Speaker
Description
Earthquakes can lead to widespread damage to the built environment, affecting many residential buildings and expose their residents to potentially severe and long-lasting physical and financial stress. While emergency response actions are still ongoing in the aftermath of such an event, public officials already have to take first decisions that will shape the reconstruction process and affect long-term societal consequences. Apart from the intense time pressure, this decision environment is characterized by the sparsity of available information on the amount and the spatial distribution of earthquake-triggered damage.

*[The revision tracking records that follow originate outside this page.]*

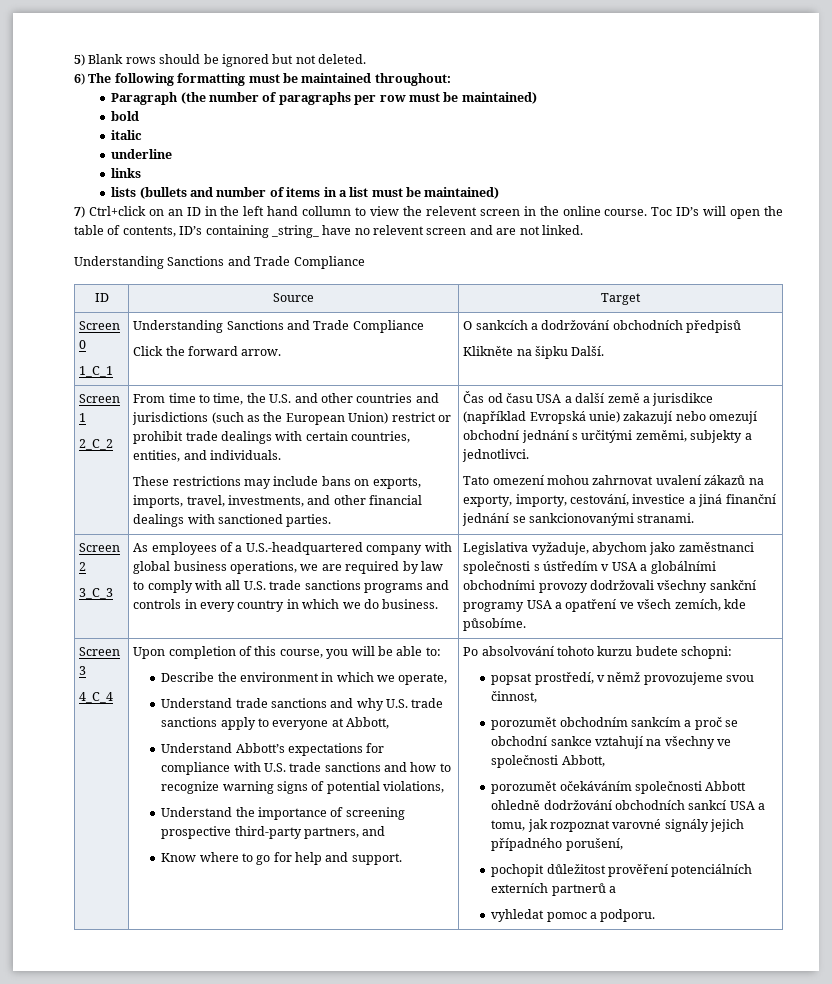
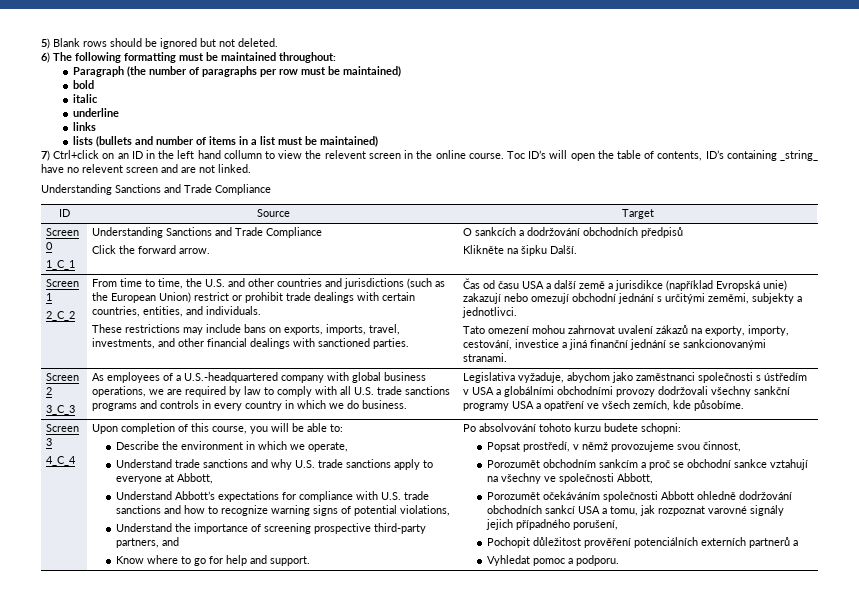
- popsat prostředí, v němž provozujeme svou činnost,
+ Popsat prostředí, v němž provozujeme svou činnost,
- porozumět obchodním sankcím a proč se obchodní sankce vztahují na všechny ve společnosti Abbott,
+ Porozumět obchodním sankcím a proč se obchodní sankce vztahují na všechny ve společnosti Abbott,
- porozumět očekáváním společnosti Abbott ohledně dodržování obchodních sankcí USA a tomu, jak rozpoznat varovné signály jejich případného porušení,
+ Porozumět očekáváním společnosti Abbott ohledně dodržování obchodních sankcí USA a tomu, jak rozpoznat varovné signály jejich případného porušení,
- pochopit důležitost prověření potenciálních externích partnerů a
+ Pochopit důležitost prověření potenciálních externích partnerů a
- vyhledat pomoc a podporu.
+ Vyhledat pomoc a podporu.

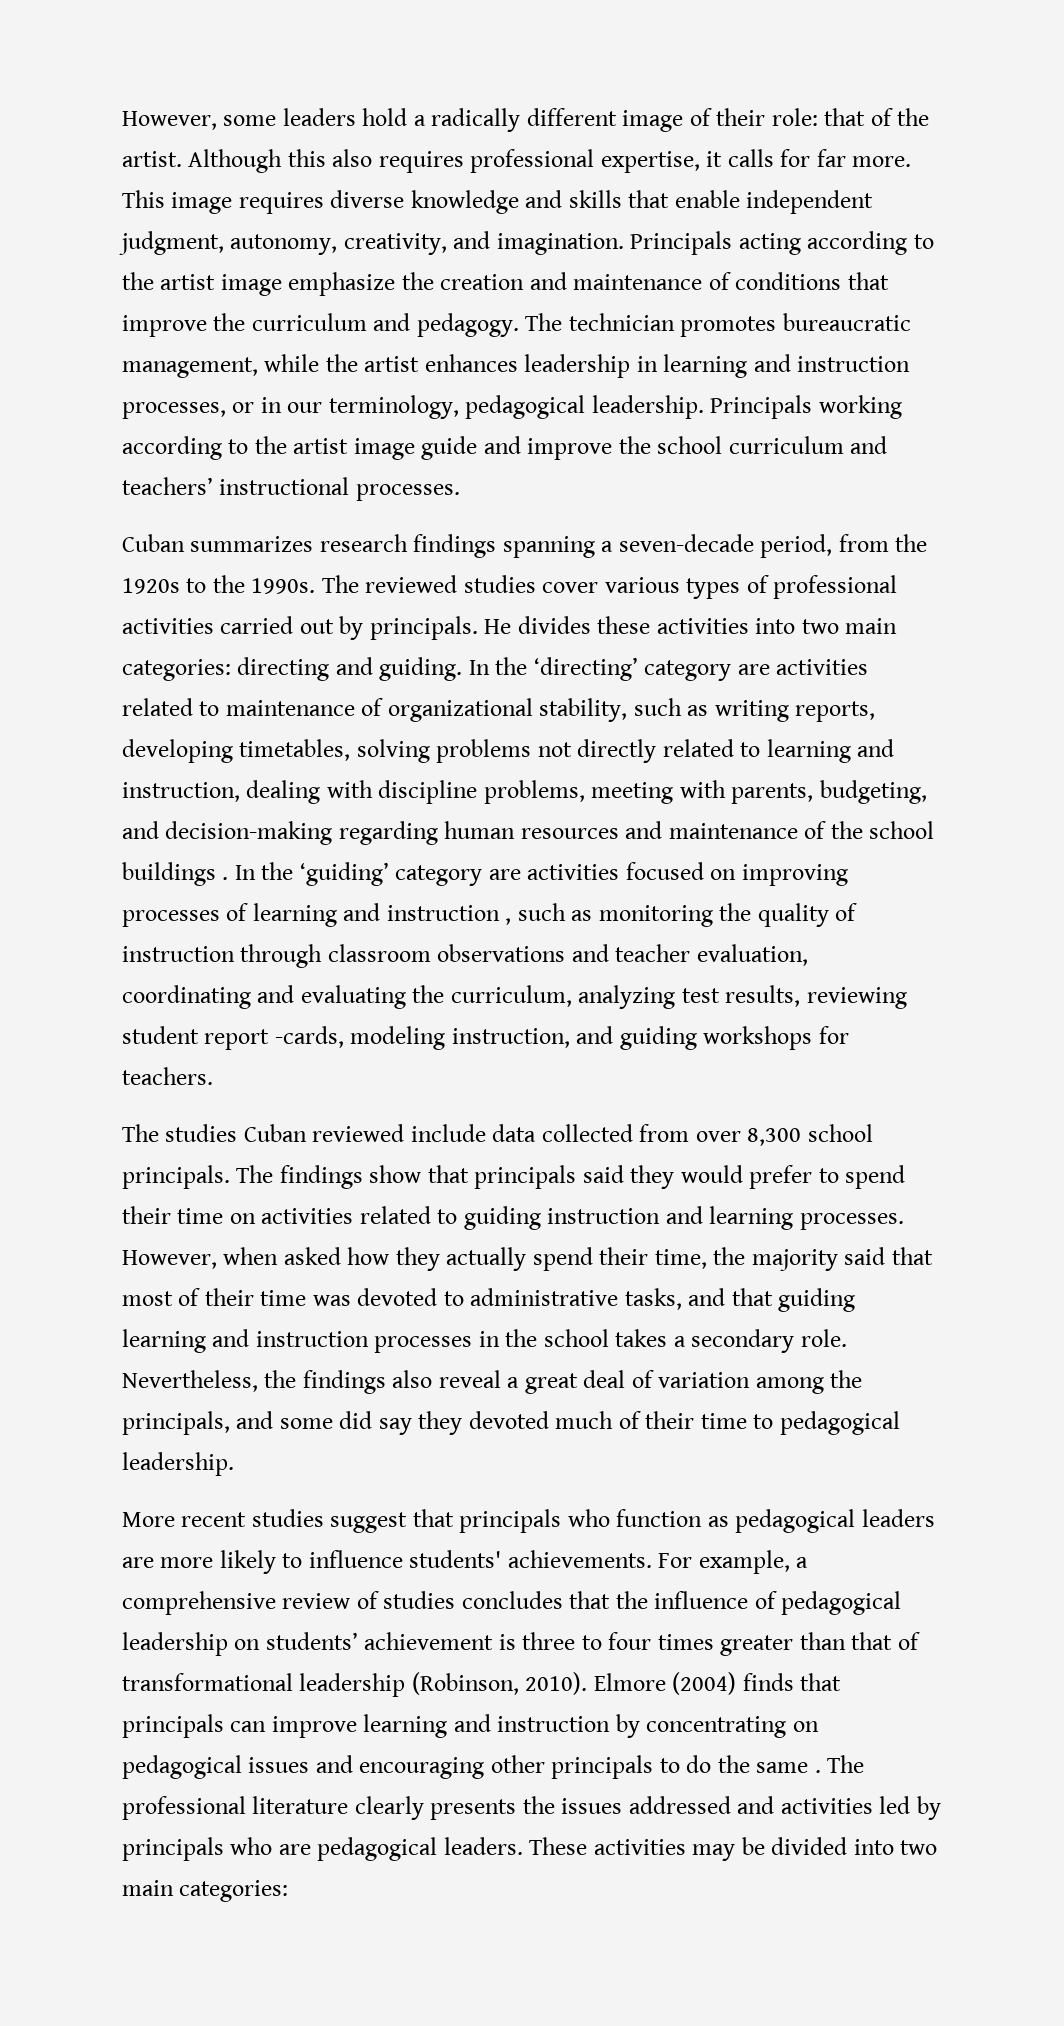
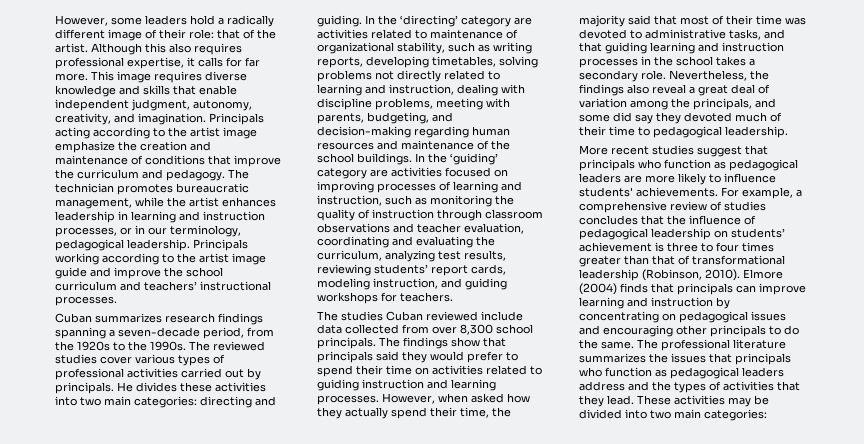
- In the ‘directing’ category are activities related to maintenance of organizational stability, such as writing reports, developing timetables, solving problems not directly related to learning and instruction, dealing with discipline problems, meeting with parents, budgeting, and decision-making regarding human resources and maintenance of the school buildings .
+ In the ‘directing’ category are activities related to maintenance of organizational stability, such as writing reports, developing timetables, solving problems not directly related to learning and instruction, dealing with discipline problems, meeting with parents, budgeting, and decision-making regarding human resources and maintenance of the school buildings.
- In the ‘guiding’ category are activities focused on improving processes of learning and instruction , such as monitoring the quality of instruction through classroom observations and teacher evaluation, coordinating and evaluating the curriculum, analyzing test results, reviewing student report -cards, modeling instruction, and guiding workshops for teachers.
+ In the ‘guiding’ category are activities focused on improving processes of learning and instruction, such as monitoring the quality of instruction through classroom observations and teacher evaluation, coordinating and evaluating the curriculum, analyzing test results, reviewing students’ report cards, modeling instruction, and guiding workshops for teachers.
- Elmore (2004) finds that principals can improve learning and instruction by concentrating on pedagogical issues and encouraging other principals to do the same .
+ Elmore (2004) finds that principals can improve learning and instruction by concentrating on pedagogical issues and encouraging other principals to do the same.
- The professional literature clearly presents the issues addressed and activities led by principals who are pedagogical leaders.
+ The professional literature summarizes the issues that principals who function as pedagogical leaders address and the types of activities that they lead.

In this situation, regional earthquake risk models provide valuable first rapid impact predictions that are, however, typically associated with large uncertainties. Conversely, the amount and the spatial coverage of event-specific impact data increases during post-earthquake response and recovery. By leveraging probabilistic machine learning tools, the framework presented in this study makes it possible to benefit from the continuous data inflow to dynamically update the initial regional earthquake risk predictions and to constrain the associated model uncertainties. Whereas it might take several weeks until a first rapid visual safety screening is completed for all buildings in the earthquake-affected region, this study shows how data from only the first few screened buildings can substantially increase the quality of information available to decision-makers. This enables not only to predict outcomes of an ongoing building safety screening process, for example, predict the number of uninhabitable buildings, but also to constrain prior estimates for subsequent processes of the recovery phase, such as detailed damage assessments and reconstruction cost and time estimation. The presented framework is applied to a case-study region with 34000 residential buildings providing home to 500000 people that is subjected to a fictitious earthquake scenario.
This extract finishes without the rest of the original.